When the Experience Database (xDB) was released, there was suddenly a lot of information floating around about session state. In this blog post, I will defeat this nemesis of mine by covering:
- The role played by session state in the xDB
- What ‘private’ and ‘shared’ session state means
- The effect your choice of server architecture has on the way session state must be configured (specifically in-proc versus out-proc)
At time of writing, the most recent release of Sitecore is 8.1 Update-2.
What is session state, again?
If you already know what session state is, skip ahead – or refresh your memory by reading the MSDN article (https://msdn.microsoft.com/en-us/library/ms178581.aspx).
This is how I understand session state: HTTP is a stateless protocol. That means that when I request https://mhwelander.net/ (request #1) and subsequently request https://mhwelander.net/about/ (request #2), the server treats me as a magical and interesting stranger each time. ASP.NET session state is a mechanism by which the server remembers who I am by keeping a short-term record of me. It gives me a session ID when I first start browsing, puts it in a cookie (usually), and hey presto – the server now has a way to identify me as me each time I make a request. Additional data can be added into session state as I make requests – for example, if I use my name to fill in a form, the application might store that as a session state value so that it can add my name into marketing campaigns: “Martina, get 20% off motherboards!”

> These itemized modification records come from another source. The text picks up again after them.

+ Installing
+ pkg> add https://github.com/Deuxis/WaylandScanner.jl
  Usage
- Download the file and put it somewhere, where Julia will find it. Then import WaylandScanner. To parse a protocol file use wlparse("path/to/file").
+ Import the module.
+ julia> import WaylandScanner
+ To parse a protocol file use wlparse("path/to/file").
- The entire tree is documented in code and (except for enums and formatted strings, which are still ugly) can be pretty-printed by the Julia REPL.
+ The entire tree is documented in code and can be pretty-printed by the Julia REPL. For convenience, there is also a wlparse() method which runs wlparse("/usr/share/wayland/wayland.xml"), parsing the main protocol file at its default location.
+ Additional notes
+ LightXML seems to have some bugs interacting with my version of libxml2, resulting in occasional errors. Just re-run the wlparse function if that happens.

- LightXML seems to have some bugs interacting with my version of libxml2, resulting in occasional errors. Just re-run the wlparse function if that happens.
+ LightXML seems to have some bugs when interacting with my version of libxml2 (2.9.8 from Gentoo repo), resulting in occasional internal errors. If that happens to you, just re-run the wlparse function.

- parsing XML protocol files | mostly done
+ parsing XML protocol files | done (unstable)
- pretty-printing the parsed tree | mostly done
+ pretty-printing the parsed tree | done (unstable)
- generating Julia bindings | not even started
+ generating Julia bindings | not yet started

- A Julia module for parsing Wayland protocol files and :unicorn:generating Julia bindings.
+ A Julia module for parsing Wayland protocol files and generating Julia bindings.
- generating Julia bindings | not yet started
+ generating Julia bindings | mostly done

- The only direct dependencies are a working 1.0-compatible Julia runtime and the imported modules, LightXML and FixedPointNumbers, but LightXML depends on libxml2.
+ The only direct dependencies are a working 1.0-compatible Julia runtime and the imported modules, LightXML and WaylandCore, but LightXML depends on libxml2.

When we talk about session state in an xDB context, this is what we are talking about – the ASP.NET session state mechanism.
What is ‘out-proc’ and ‘in-proc’?
You can either store session state data in memory (in-proc, or ‘in process’), or you can store it somewhere else – such as in a SQL database (out-proc, or ‘out-of-process’).
In a standard ASP.NET application, there are different out-proc session state providers to choose from – you can see a comparison of the most popular providers here: https://blog.devopsguys.com/2013/07/26/best-performing-asp-net-session-state-providers-2013/.
At time of writing, there are two session state providers available for Sitecore and xDB – one that uses SQL, and one that uses MongoDB. xDB requires that session state providers support the Session_End event, which rules out Redis Cache for the version of Sitecore that is currently available (8.1 Update-2). You should choose the provider that uses a technology that you are able to support and optimize.
What role does session state play in xDB?
Before xDB, there was Sitecore’s Digital Marketing Suite – or DMS (aww, memories). The DMS was a very “chatty” application that made frequent trips to read from and write to the SQL analytics database during the course of a visitor’s session. This had performance implications – particularly for high-traffic, geographically distributed sites where large amounts of data had to travel across huge distances.
By contrast, Sitecore accesses the xDB’s collection database twice during the course of a visitor’s session – once at the start, to identify the visitor and load data into session if the visitor is already known, and once at the end, to flush session data into the collection database. Whilst the session is ongoing, all data – pages visited, goals triggered, patterns matched – are held in session.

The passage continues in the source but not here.